Pregnant women with opioid use disorder (OUD) face numerous barriers to treatment, including high out-of-pocket costs and a dearth of health professionals who provide the necessary services, a study in JAMA Network Open has found. Furthermore, compared with nonpregnant women, pregnant women may have a tougher time merely obtaining an appointment with a health professional who can prescribe buprenorphine.
“We know that if pregnant women get treatment, they are less likely to die of an overdose, more likely to deliver at term, and more likely to keep custody of their child. We need to make this easier,” lead author Stephen W. Patrick, M.D., M.P.H., M.S., told Psychiatric News. Patrick is the director of the Center for Child Health Policy and an associate professor of pediatrics and health policy in the Division of Neonatology at the Vanderbilt University School of Medicine in Nashville.
In the study, “secret shoppers” posed as pregnant or nonpregnant women seeking treatment for OUD with either private or public health insurance. Between March 7 and September 5, 2019, they made a total of 28,651 calls to 6,324 health professionals in Florida, Kentucky, Massachusetts, Michigan, Missouri, North Carolina, Tennessee, Virginia, Washington, and West Virginia. The health professionals they called were randomly selected from publicly available treatment lists such as the Substance Abuse and Mental Health Services Administration’s list of buprenorphine-waivered health professionals and the Opioid Treatment Program Directory, which lists certified clinics that focus largely on methadone, although they may also offer other forms of medication treatment.
Among pregnant callers, 61.4% received an appointment with a buprenorphine-waivered health professional, compared with 73.9% of nonpregnant callers. Roughly 89% of both pregnant and nonpregnant callers were able to obtain appointments with opioid treatment programs.
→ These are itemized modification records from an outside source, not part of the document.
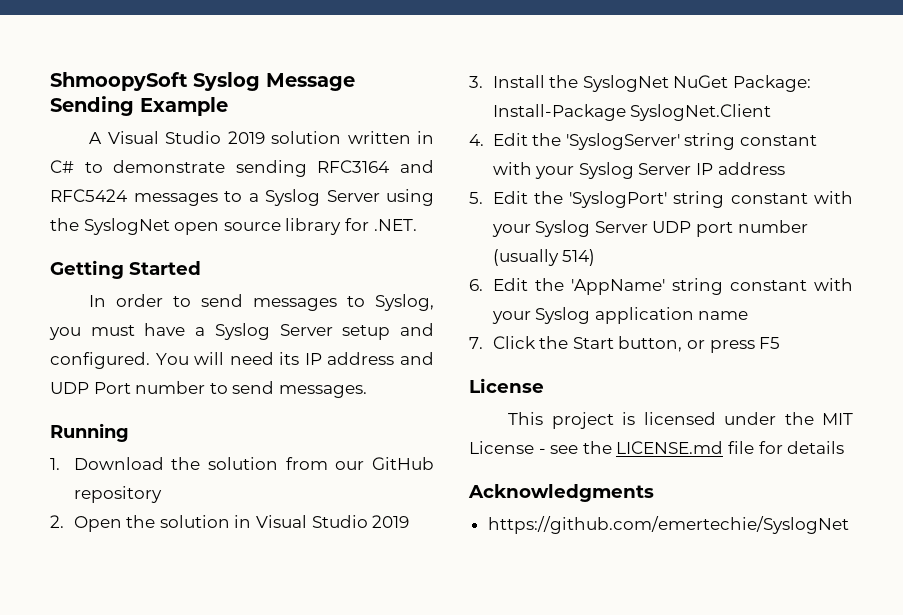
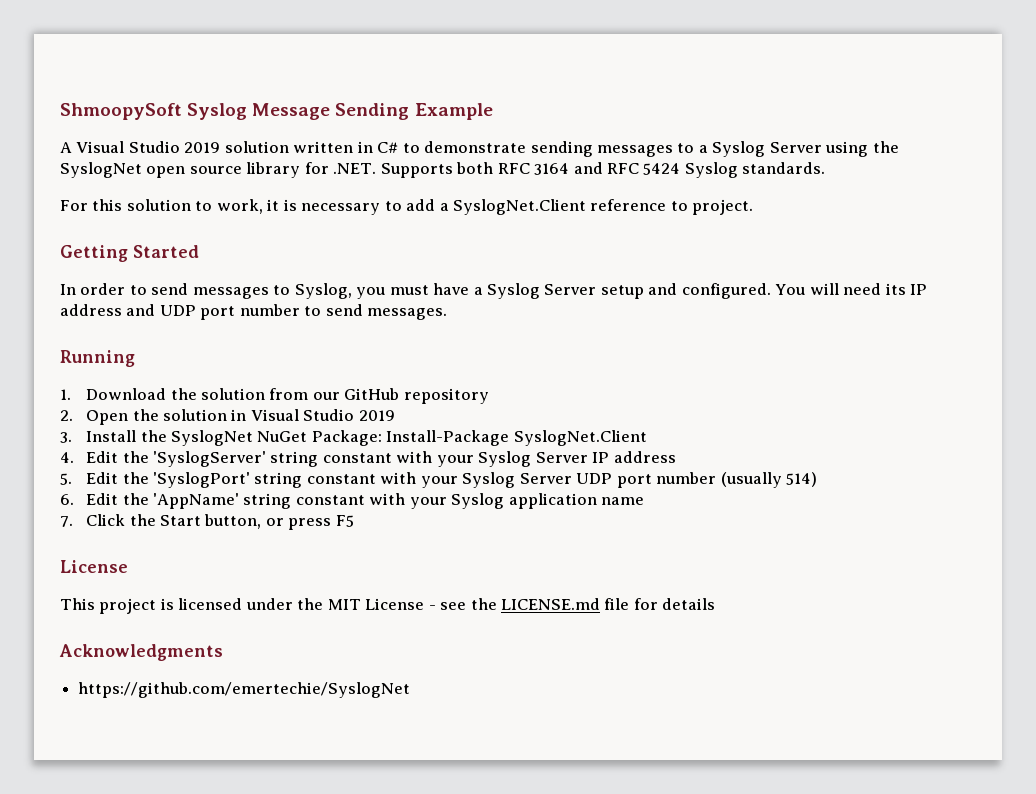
[317,160,434,173] [50,189,127,202] RFC3164 and RFC5424 -> (593, 149) none
(417, 225) none -> [380,162,826,178] [60,199,754,215] Supports both RFC 3164 and RFC 5424 Syslog standards. // For this solution to work, it is necessary to add a SyslogNet.Client reference to project.
[93,382,131,394] Port -> [200,306,236,320] port

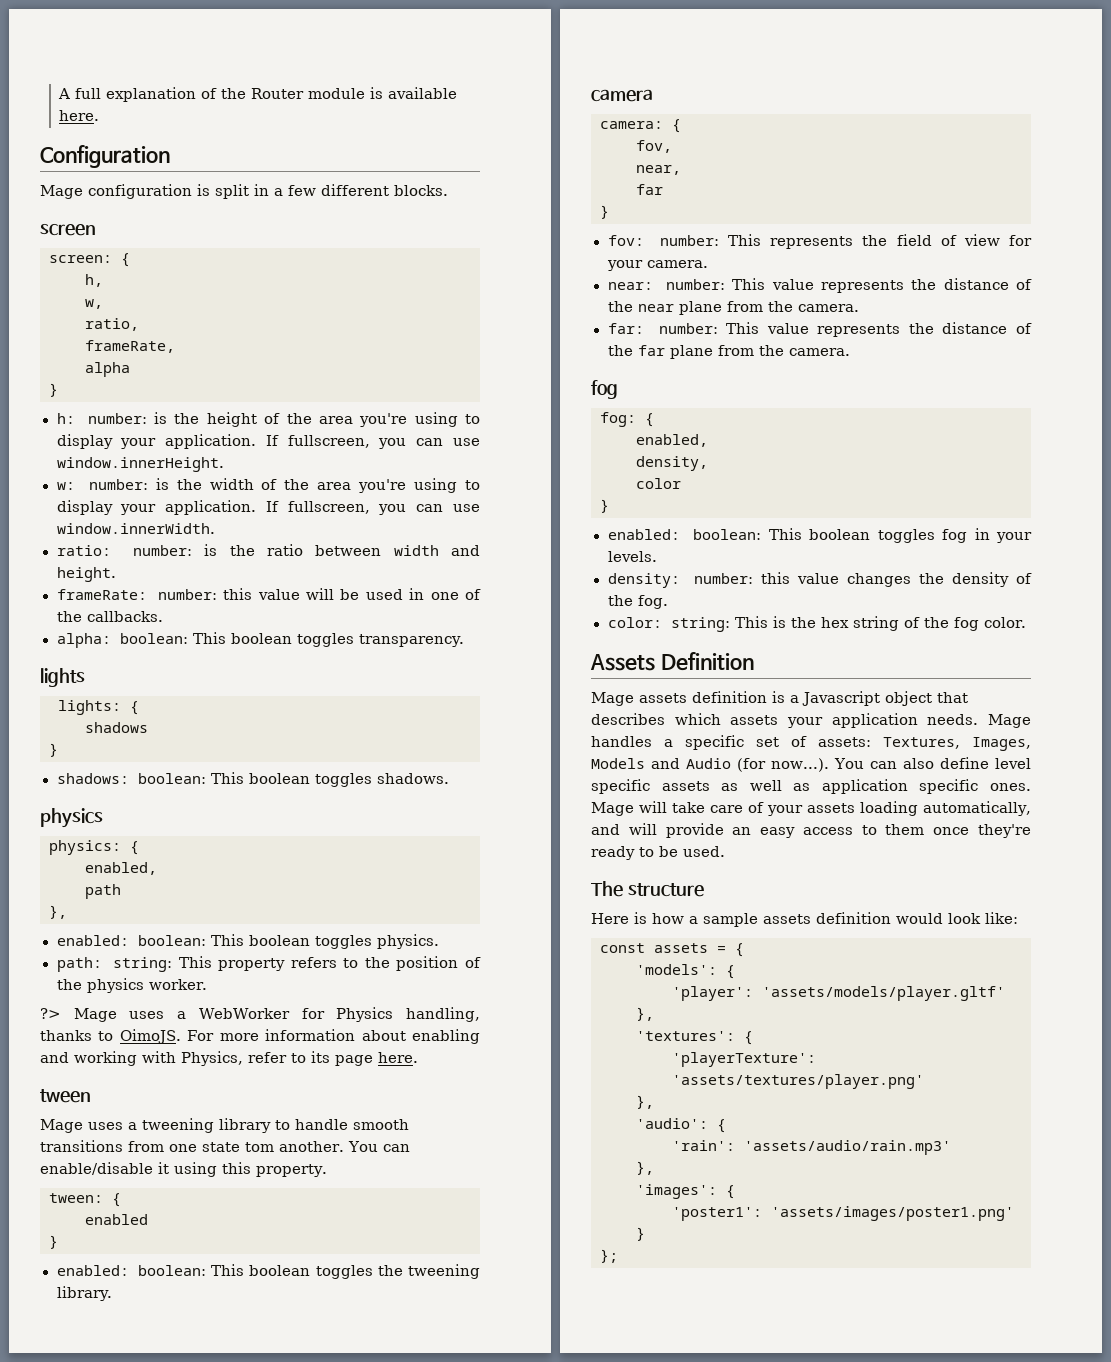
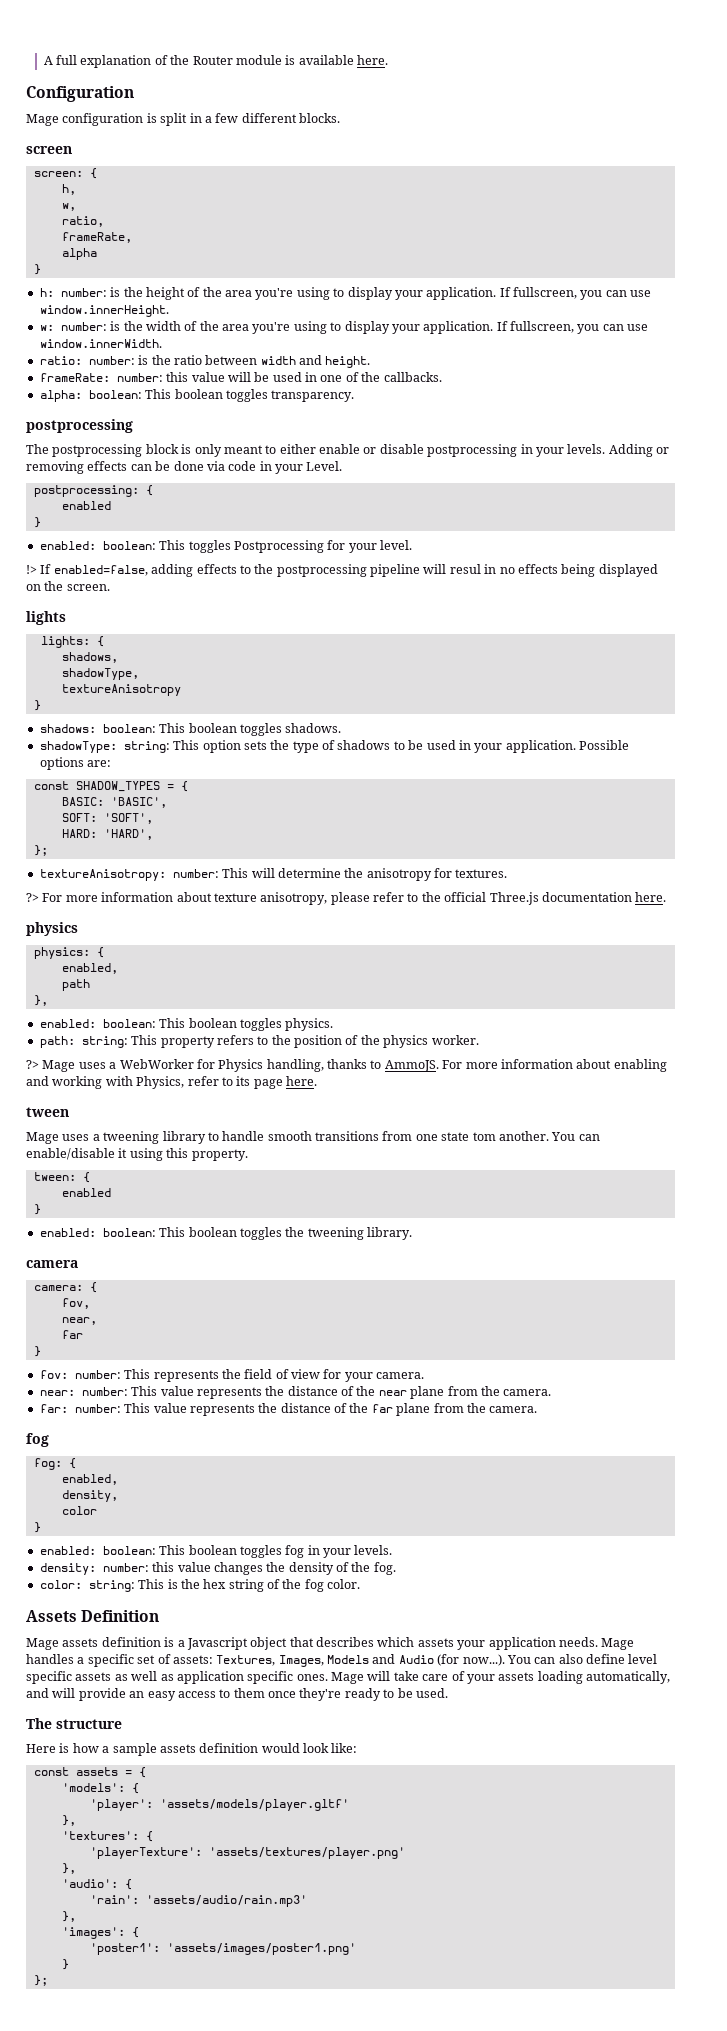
(465, 640) none -> [26,419,133,433] [26,444,669,457] [26,461,343,474] [33,485,153,497] [61,501,111,510] [33,517,41,528] [39,540,412,553] [26,564,658,577] [26,581,110,591] // postprocessing // The postprocessing block is only meant to either enable or disable postprocessing in your levels. Adding or removing effects can be done via code in your Level. // postprocessing: { // enabled // } // enabled: boolean: This toggles Postprocessing for your level. // !> If enabled=false, adding effects to the postprocessing pipeline will resul in no effects being displayed on the screen.
[85,722,148,733] shadows -> [61,652,118,663] [61,668,139,680] [61,684,181,696] shadows, // shadowType, // textureAnisotropy
(449, 778) none -> [39,740,629,753] [39,757,112,770] [33,781,188,792] [61,797,167,808] [61,813,153,824] [61,829,153,840] [33,845,48,856] [39,868,508,881] [26,892,667,905] // shadowType: string: This option sets the type of shadows to be used in your application. Possible options are: // const SHADOW_TYPES = { // BASIC: 'BASIC', // SOFT: 'SOFT', // HARD: 'HARD', // }; // textureAnisotropy: number: This will determine the anisotropy for textures. // ?> For more information about texture anisotropy, please refer to the official Three.js documentation here.
[119,1029,181,1044] OimoJS. -> [384,1060,439,1072] AmmoJS.

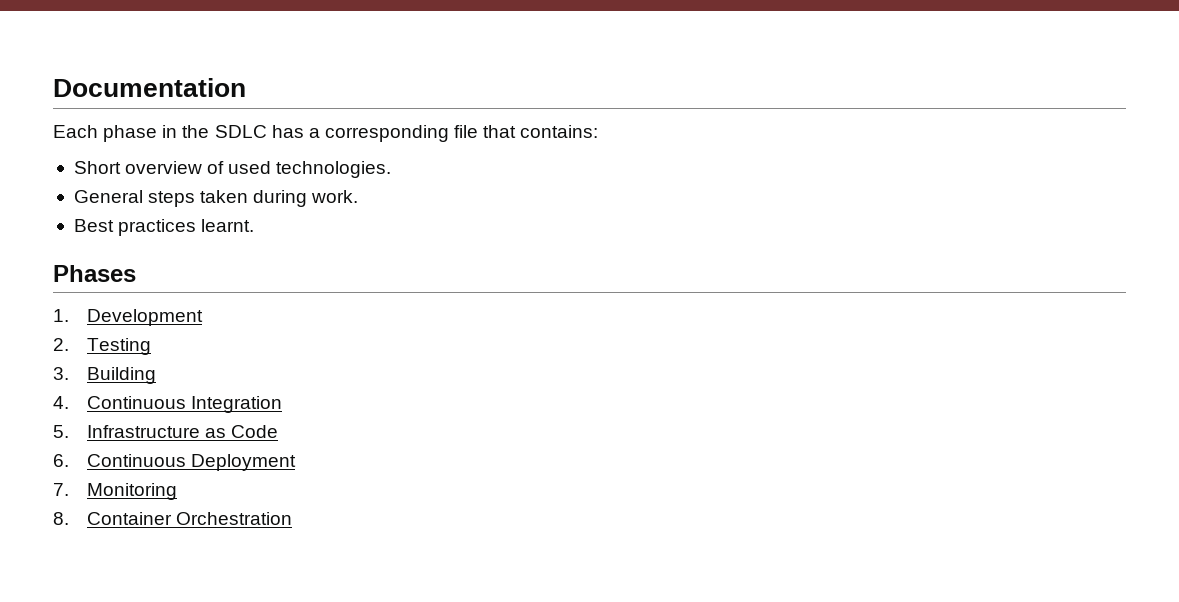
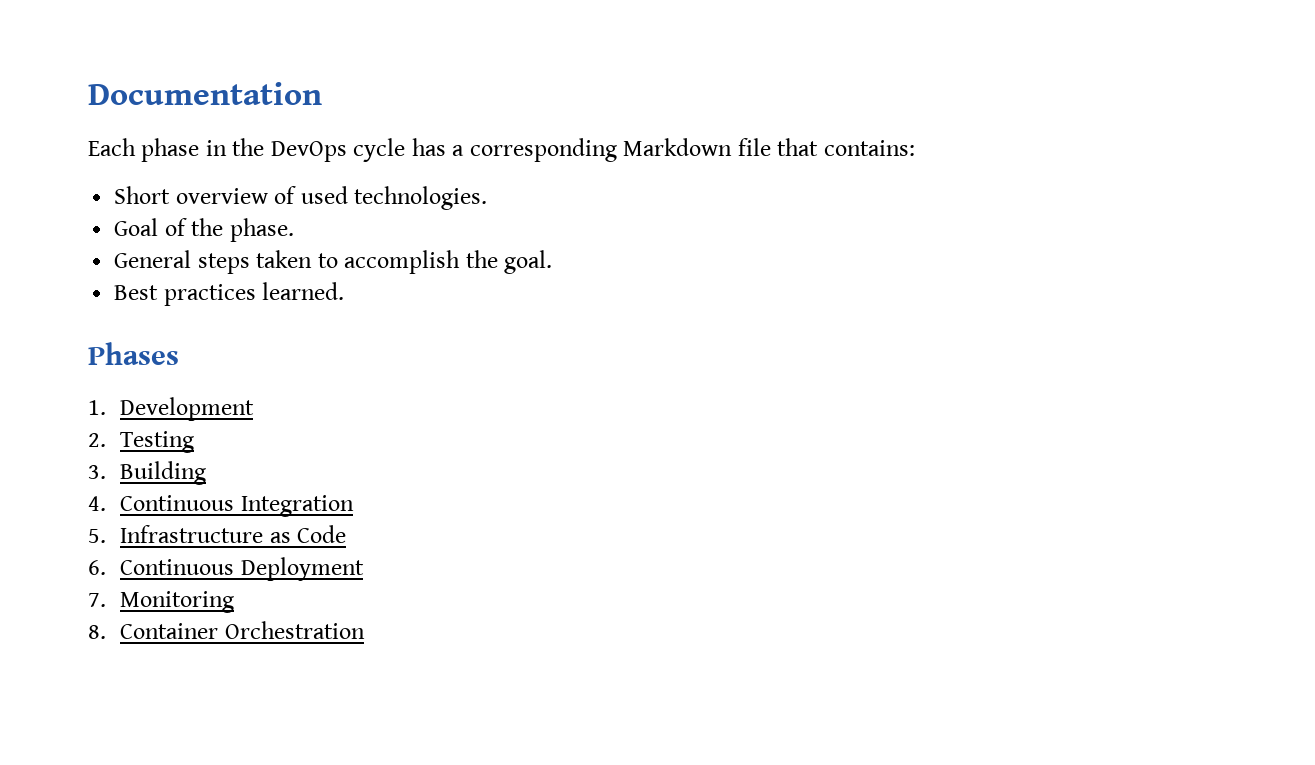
[214,125,267,138] SDLC -> [270,138,406,162] DevOps cycle
(449, 133) none -> [623,138,733,156] Markdown
(392, 169) none -> [114,218,294,242] // Goal of the phase.
[253,190,359,207] during work. -> [317,250,553,274] to accomplish the goal.
[201,219,255,232] learnt. -> [262,282,345,300] learned.

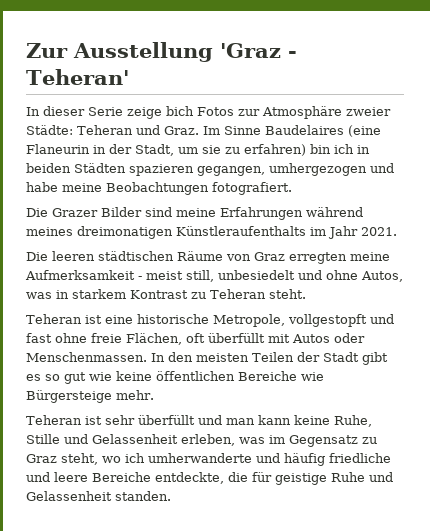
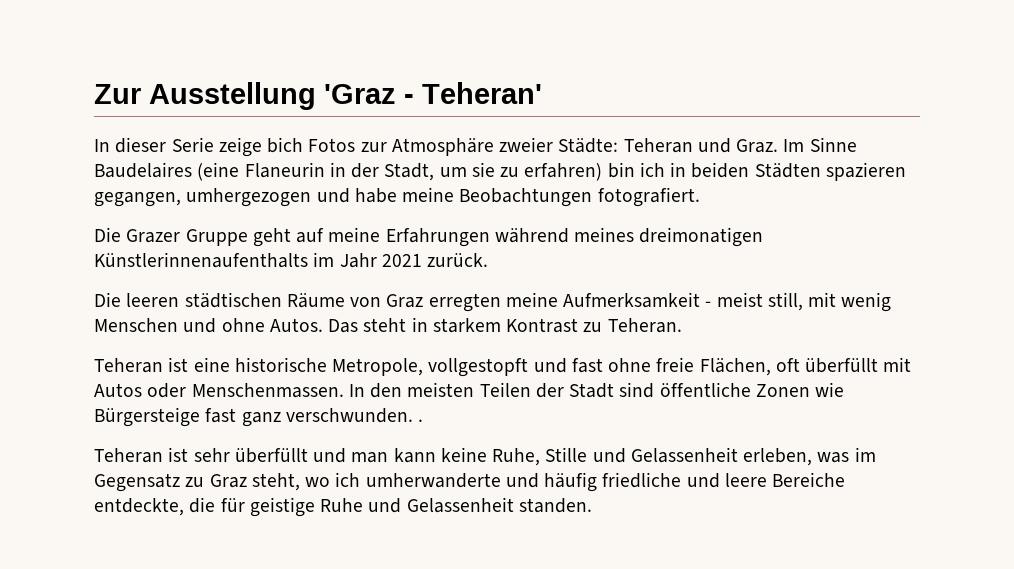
[101,207,172,217] Bilder sind -> [185,228,325,247] Gruppe geht auf
[176,226,306,236] Künstleraufenthalts -> [94,252,308,268] Künstlerinnenaufenthalts
[361,227,397,236] 2021. -> [381,253,489,267] 2021 zurück.
[218,270,403,282] [26,292,52,299] unbesiedelt und ohne Autos, was -> [808,292,892,312] [94,318,407,333] mit wenig Menschen und ohne Autos. Das steht
[210,289,306,299] Teheran steht. -> [607,318,682,333] Teheran.
[361,352,388,365] [26,371,324,384] [26,390,154,403] gibt es so gut wie keine öffentlichen Bereiche wie Bürgersteige mehr. -> [619,382,845,398] [94,407,424,427] sind öffentliche Zonen wie Bürgersteige fast ganz verschwunden. .

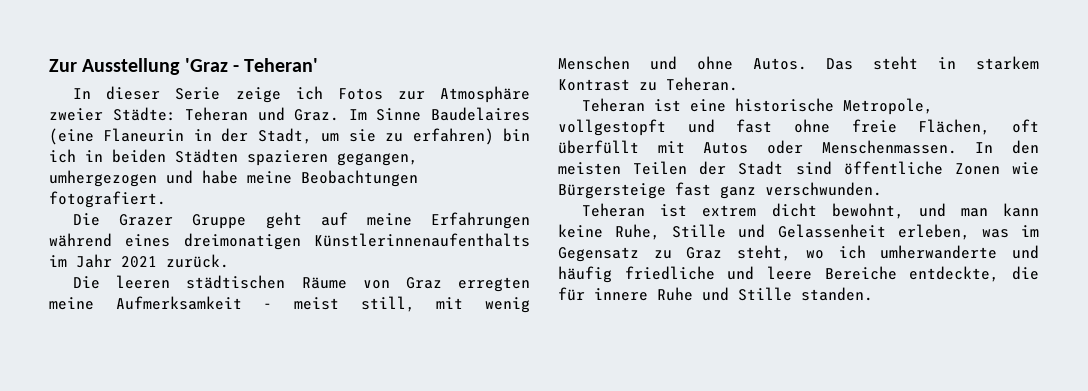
[267,137,304,153] bich -> [295,86,323,100] ich
[574,227,635,242] meines -> [125,234,171,247] eines
[418,419,424,422] [94,447,308,463] . // Teheran ist sehr überfüllt -> [582,203,904,219] // Teheran ist extrem dicht bewohnt,
[249,497,315,517] geistige -> [594,288,648,301] innere
[406,497,514,513] Gelassenheit -> [738,287,792,301] Stille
The percentage of pregnant callers who obtained an appointment for buprenorphine treatment varied widely between states, ranging from 48.1% in Kentucky to 70.4% in North Carolina. For nonpregnant callers, appointment access ranged from 61.2% in Michigan to 83% in Florida. Some states showed great differences in access between pregnant and nonpregnant callers. For example, in Kentucky, only 48.1% of pregnant callers could obtain an appointment for buprenorphine treatment compared with 71.3% of nonpregnant callers. In contrast, access to appointments with opioid treatment programs did not vary between pregnant and nonpregnant callers, either from state to state or within a state.
Just over 26% of buprenorphine-waivered health professionals and 32.5% of opioid treatment programs granted appointments only when the caller agreed to pay cash for treatment. The median out-of-pocket cost for a first appointment for buprenorphine treatment was $250 compared with $34 for methadone treatment.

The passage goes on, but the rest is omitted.